Listening to Nice White Parents is at once validating and a dagger to the heart. It covers a bunch of stuff that I experienced first hand as a public school student in New York. Things that felt weird at the time but that I couldn't quite put my finger on https://www.thisamericanlife.org/712/nice-white-parents
My parents were very much like the "Nice White Parents" of the sixties and seventies described in the second episode. They moved into the community I grew up in, the community they still live in, wanting to raise their children in an integrated system.
But they also embraced the "accelerated track" program that largely established a class segregation if not a racial one. There were black and brown children in the gifted program at my school, but it was majority white while the rest of the school was not.
The program had two entry points, one in middle school and one in junior high school. I had an interesting vantage point at the time. I qualified in middle school along with all of my classmates but was denied entry when the gatekeepers found out I was learning disabled.
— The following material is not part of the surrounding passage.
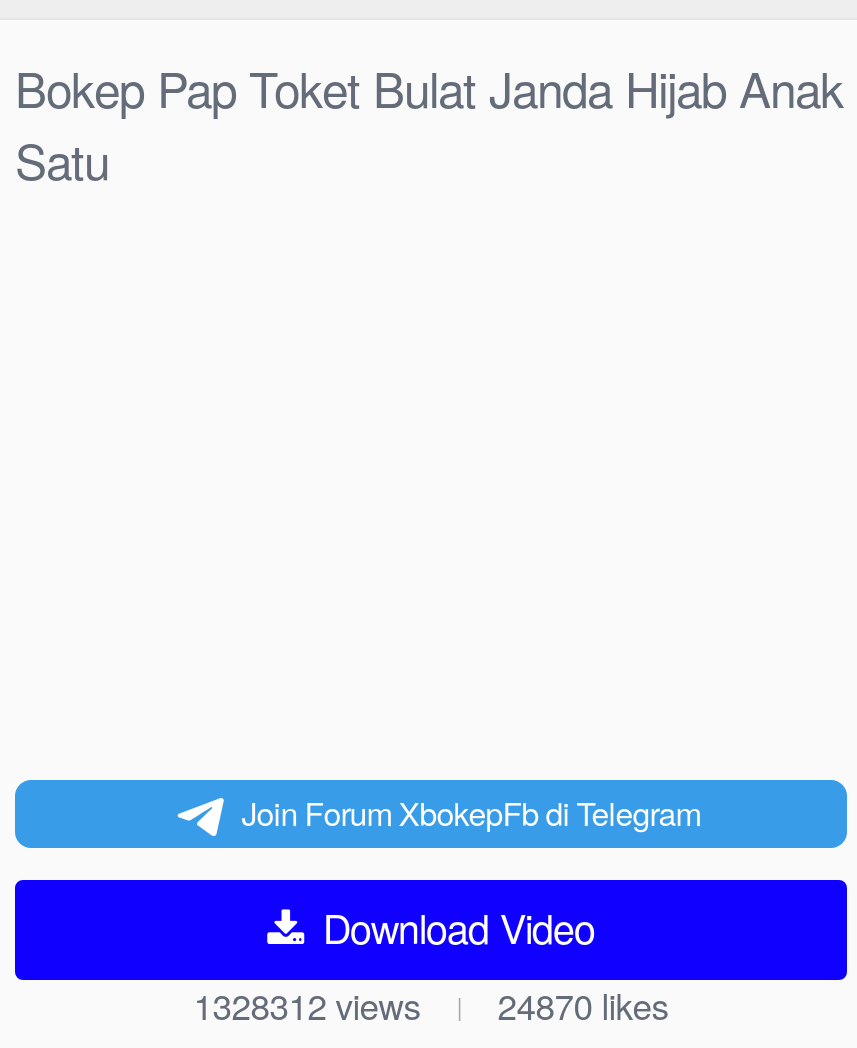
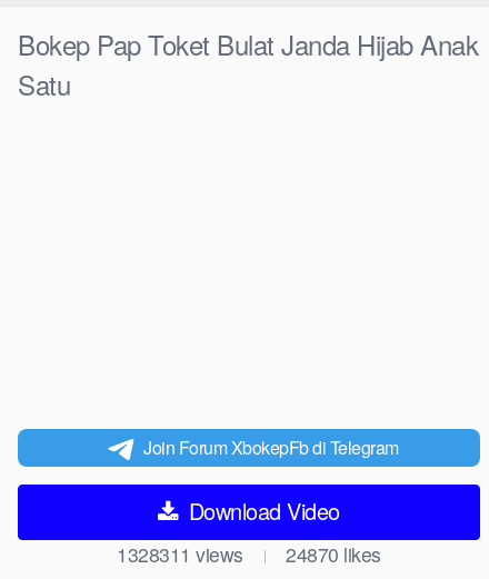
[193,980,421,1030] 1328312views -> [117,540,243,568] 1328311views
The kids who entered in middle school were overwhelmingly white and put in a French immersion program that included an expensive study aboard trip (just like the Brooklyn school in the podcast).
But I wasn't allowed to enter the program in middle school So I spent time in floating back and forth between "accelerated" and "normal" tracks from jr high on. Once in high school I decided to stay in accelerated science, history, english and drop down to "normal" math.
It stuck me as weird that there was even a distinction since the normal math class covered the exact same material with the exact same statewide test at the end. The only difference seemed to be that "normal" was where all the black and brown kids were.
I remember feeling that the accelerated track felt like a community. We all knew each other and had been in the same classes together for years. The normal math class felt like a whole new world filled with strangers.
But I also hated the accelerated track because it was filled with people who felt they were better than me and run by teachers who would frequently tell me the only way someone with my learning problems could get the scores I was getting was by cheating.
Years later when Facebook became a thing I would look up all those supposed "gifted" students and take satisfaction with how little they had accomplished. The lesson I had learned was that intellectual elitism is bullshit and entitlement kills potential.
But now listening to Chana Joffe-Walt's reporting I realize the lesson I should have learned is that the accelerated track was not for gifted students at all. It was for white students. It was a ploy to lure white families and their money into the public school system.
My family fell for it hook, line and sinker. My peers accepted that the white students did better than the majority black/brown students because we were better. We didn't notice that we were separated even in classes that had no academic ranking like gym, art and music.
This has put a lot of the critical moments and experiences of my childhood in a completely different context. I've spent my whole life with a chip on my shoulder about this "elite" program. Realizing that it was all about reinforcing my white privilege is a strange feeling.